O comandante dos bombeiros native – que considerou deixar o emprego depois do que viveu aqui – disse-nos que ele e os seus colegas eram agora uma família gigante.

“Eu preciso deles e eles precisam de mim”, disse David Vocat, muito choroso. “Todos os meus pensamentos estão com as vítimas e suas famílias. Lamento muito.”

Conversamos com adolescentes que viram pessoas fugindo do bar em chamas e descreveram cenas horríveis que dizem que nunca esquecerão.

FORNECIDO Vídeo de dentro do bar parece mostrar o momento em que o forro do teto pegou fogoFORNECIDO

Vídeo de dentro do bar parece mostrar o momento em que o forro do teto pegou fogo

Uma investigação legal já foi aberta. Os proprietários do bar, um casal francês, são suspeitos de matar e causar incêndio criminoso e lesões corporais por negligência.

A polícia e os promotores têm examinado imagens filmadas dentro do Le Constellation que mostram o momento em que o incêndio começou, com funcionários do bar carregados nos ombros de outras pessoas, entregando garrafas de champanhe com faíscas presas.

As faíscas parecem incendiar o teto, que foi coberto com espuma para isolamento acústico, e as chamas se espalham muito rapidamente.

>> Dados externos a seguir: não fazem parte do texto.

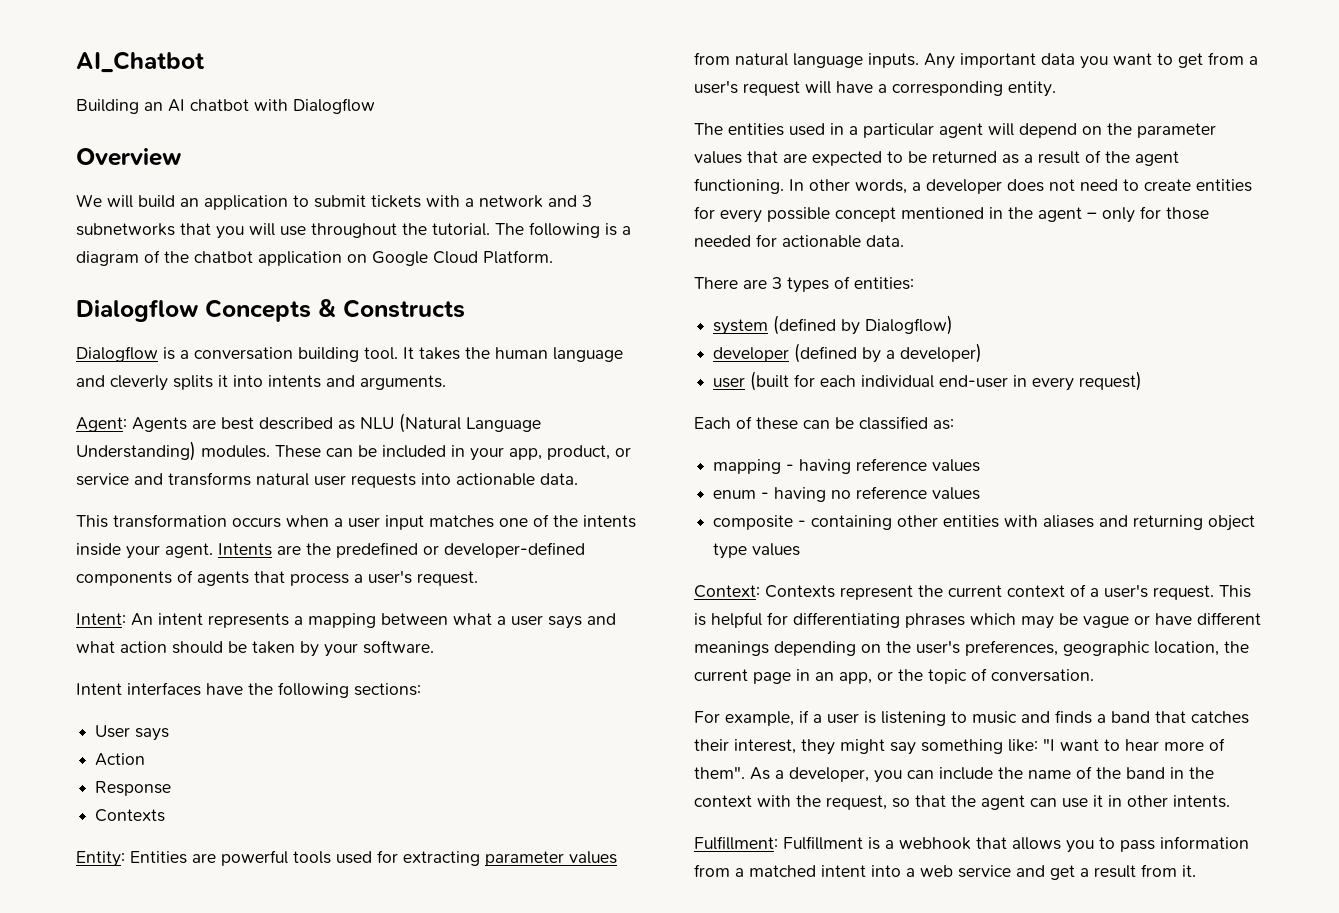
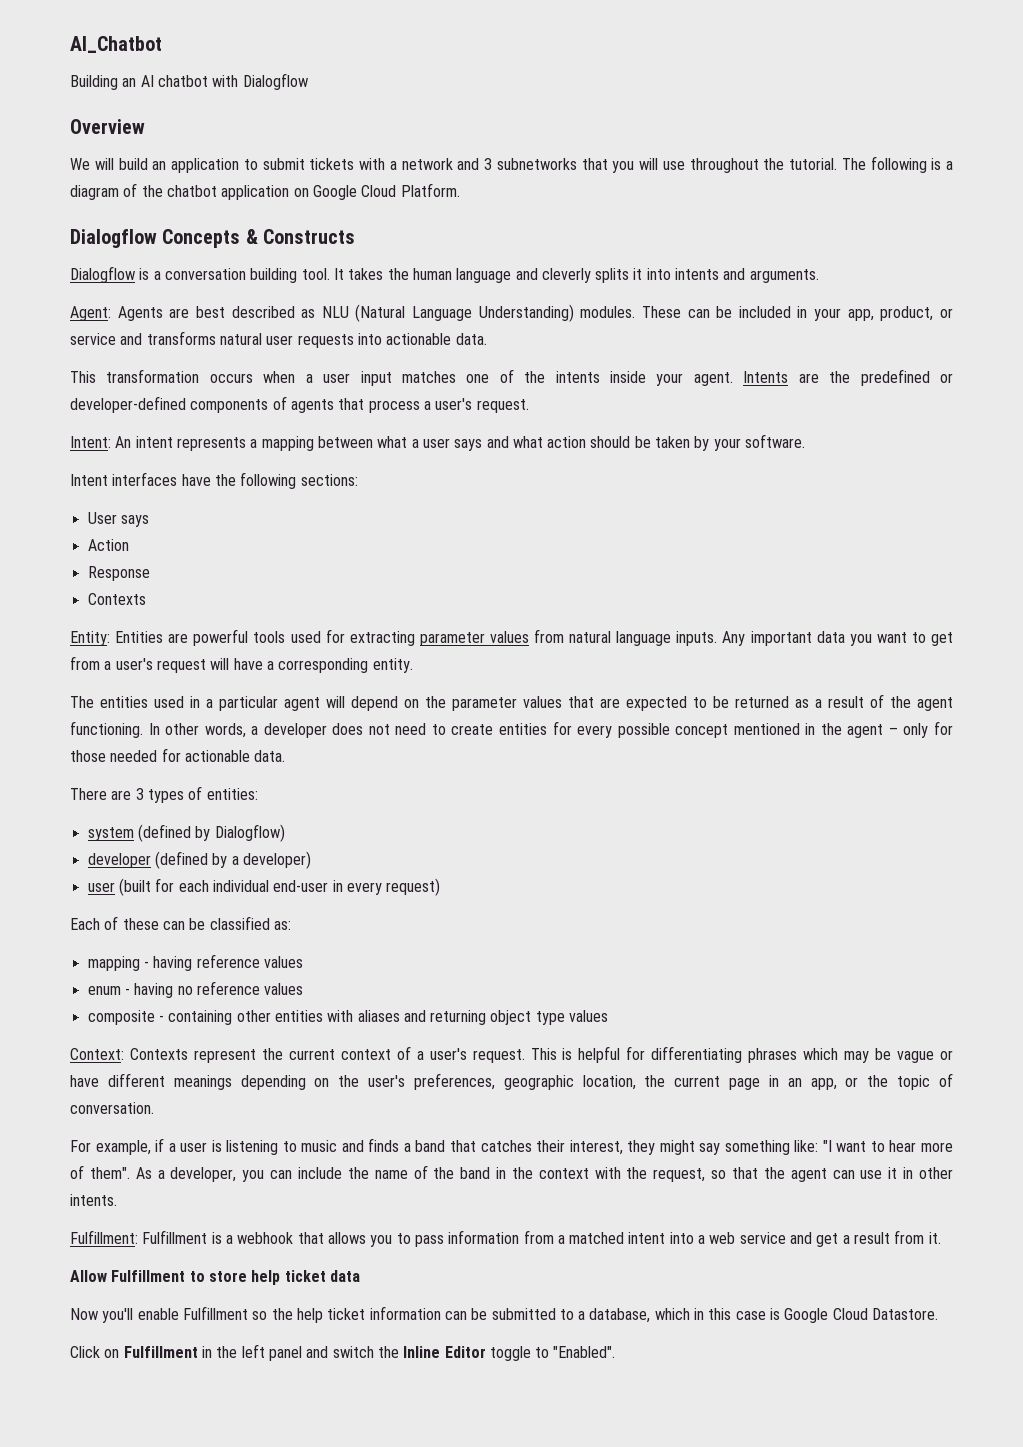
(1196, 871) none -> [70,1270,360,1285] [70,1306,939,1323] [70,1344,616,1361] // Allow Fulfillment to store help ticket data // Now you'll enable Fulfillment so the help ticket information can be submitted to a database, which in this case is Google Cloud Datastore. // Click on Fulfillment in the left panel and switch the Inline Editor toggle to "Enabled".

Os investigadores examinarão se a espuma e outros materiais atendem aos padrões de segurança.

Eles analisarão possíveis superlotações, acesso às saídas de emergência do subsolo e se havia extintores de incêndio.

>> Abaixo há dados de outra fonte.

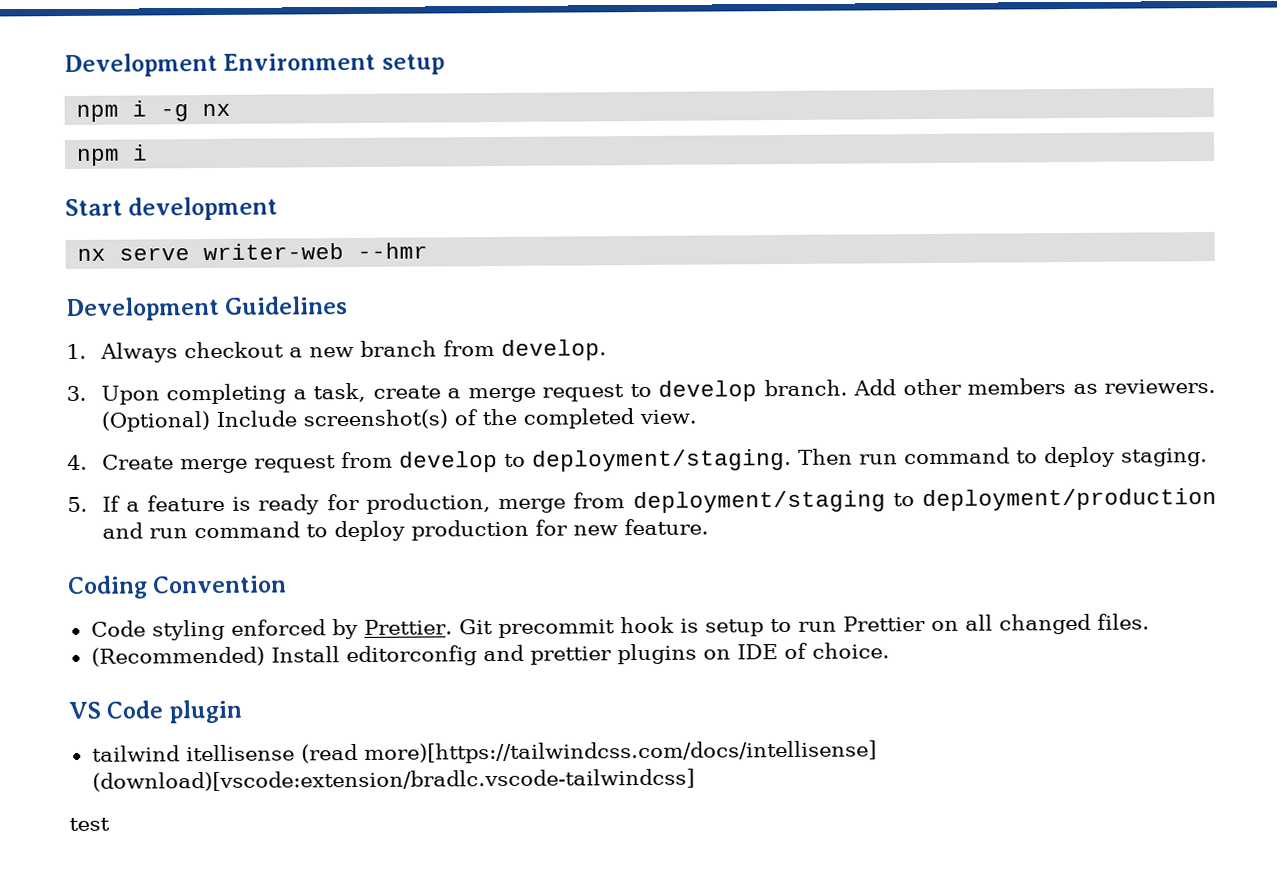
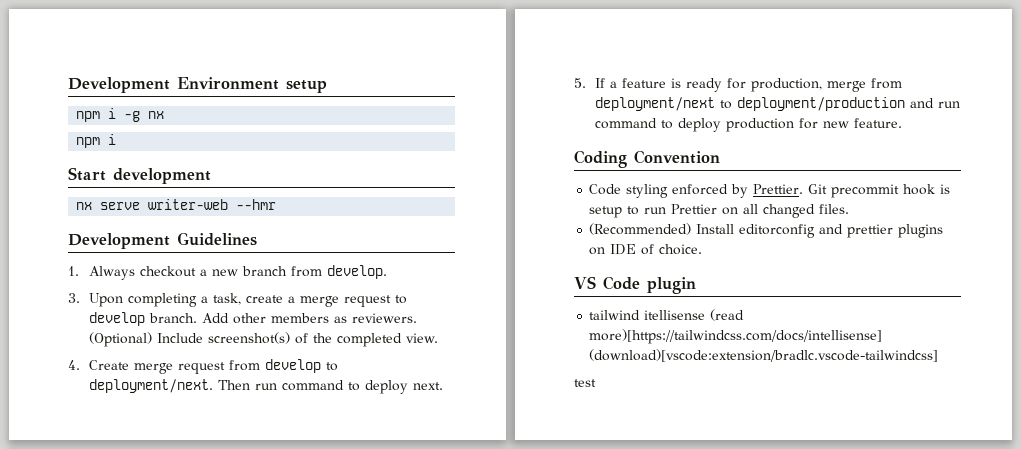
[531,448,792,472] deployment/staging. -> [88,379,213,393] deployment/next.
[1120,448,1208,467] staging. -> [412,382,443,390] next.
[632,490,886,514] deployment/staging -> [594,97,715,111] deployment/next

Alguns vídeos mostram adolescentes tentando, desesperadamente, apagar o fogo com suas camisetas. Inicialmente, muitos não perceberam o imenso perigo e continuaram dançando e até filmando o incêndio, em vez de fugir.

EPA Um jovem com um casaco preto leva uma planta para o santuário EPA

Adolescentes descreveram cenas horríveis que dizem que nunca poderão esquecer

No domingo, um grupo de homens – alguns com os rostos cobertos por lenços pretos – formou um semicírculo para lembrar um homem morto no bar que os moradores locais chamam de “Stefi”.

“Estamos aqui pelo nosso colega”, disse um deles, lutando para falar. “Stefi foi seu caminho last. Que ele agora descanse em paz.”

“Period importante estar aqui, com as famílias. Não podemos mudar as coisas, só podemos estar aqui”, disse Diana, depois de rezar de mãos dadas com outras duas mulheres por um grupo de amigos que ainda estão no hospital.

“Só esperamos que eles consigam.”

“Não estamos com raiva”, Diana me disse. “Mas acreditamos que a polícia fará bem o seu trabalho e esperamos que haja justiça.”